## [Difference listings]

****************

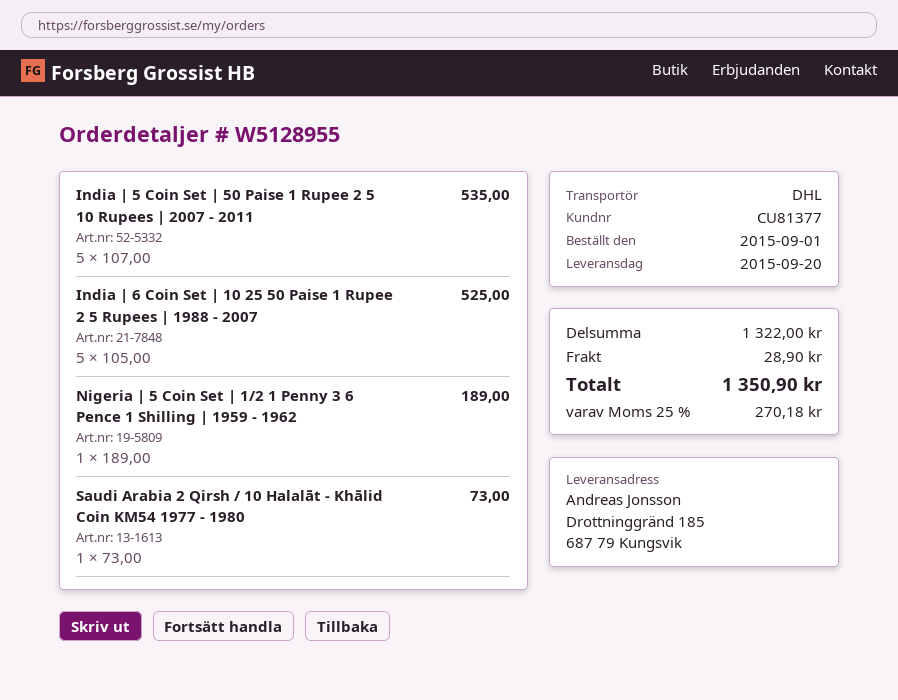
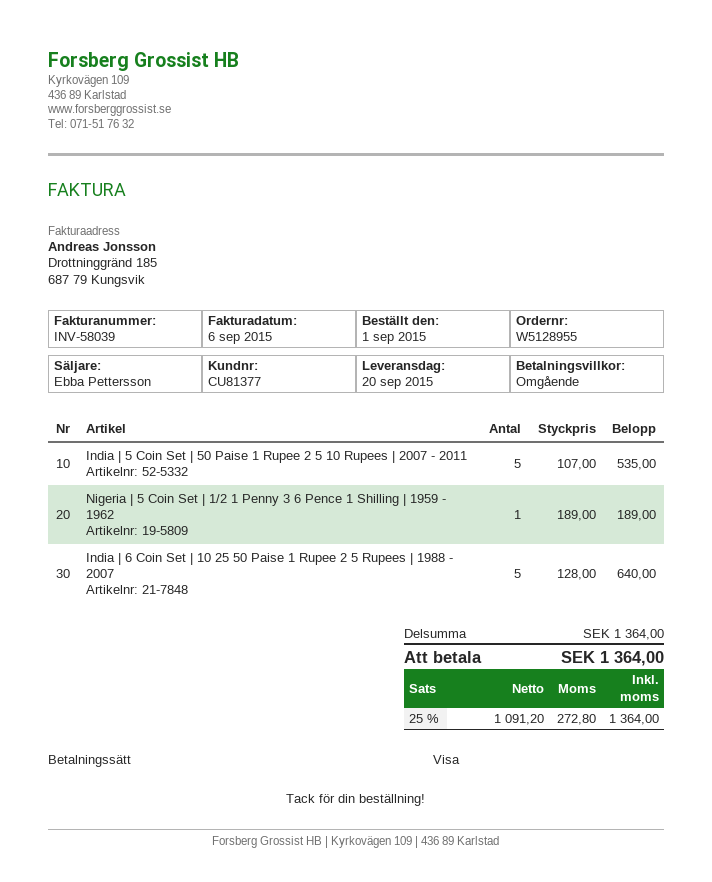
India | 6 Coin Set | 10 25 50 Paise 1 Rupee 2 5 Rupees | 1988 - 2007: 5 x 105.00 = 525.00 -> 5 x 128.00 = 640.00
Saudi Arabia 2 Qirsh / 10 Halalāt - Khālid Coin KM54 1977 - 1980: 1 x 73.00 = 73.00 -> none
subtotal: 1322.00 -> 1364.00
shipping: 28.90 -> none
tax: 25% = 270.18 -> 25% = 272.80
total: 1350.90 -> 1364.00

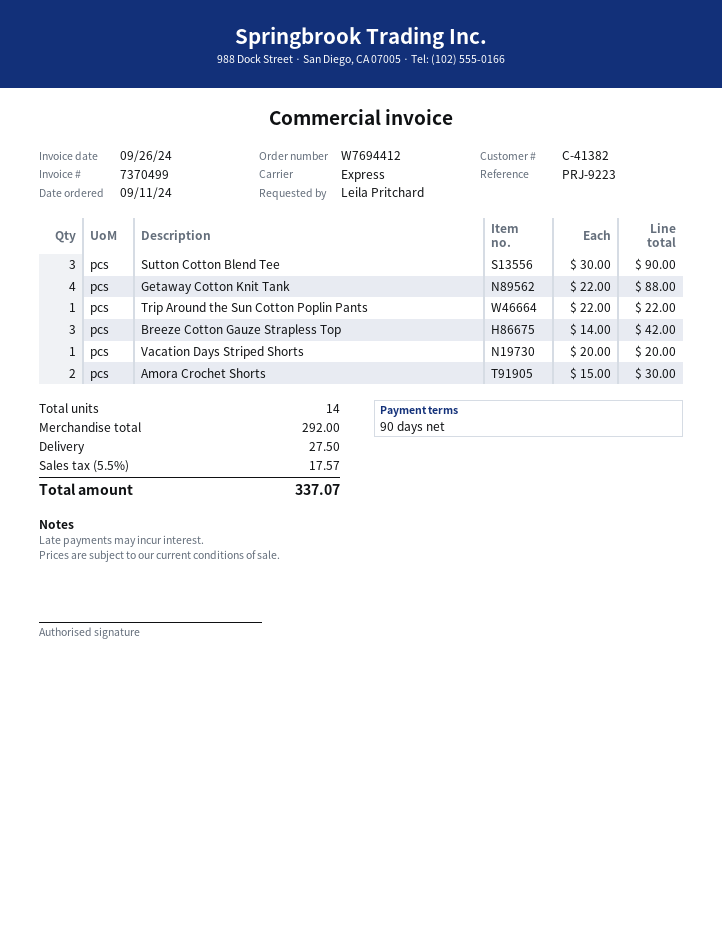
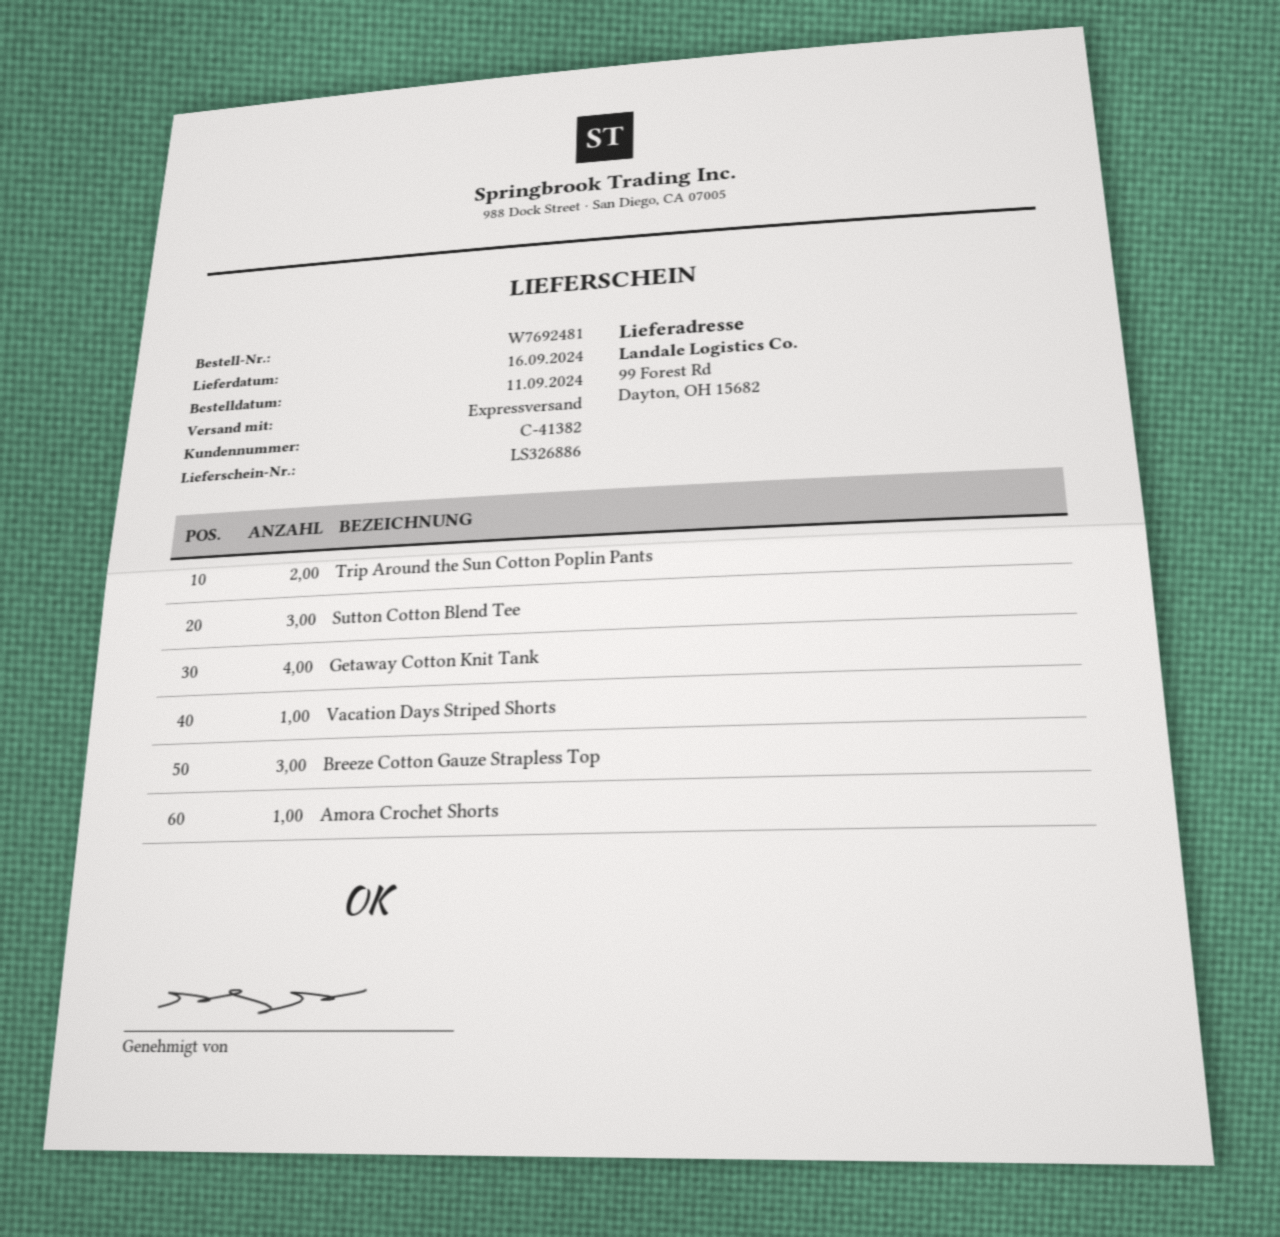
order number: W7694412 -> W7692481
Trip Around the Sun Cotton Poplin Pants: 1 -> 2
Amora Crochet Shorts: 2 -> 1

****************

Give back exactly the lines from the one with "shipping: 28.90 -> none" through the end of the records above, inclusive, and omit any pictures.

## [Task result]
shipping: 28.90 -> none
tax: 25% = 270.18 -> 25% = 272.80
total: 1350.90 -> 1364.00

order number: W7694412 -> W7692481
Trip Around the Sun Cotton Poplin Pants: 1 -> 2
Amora Crochet Shorts: 2 -> 1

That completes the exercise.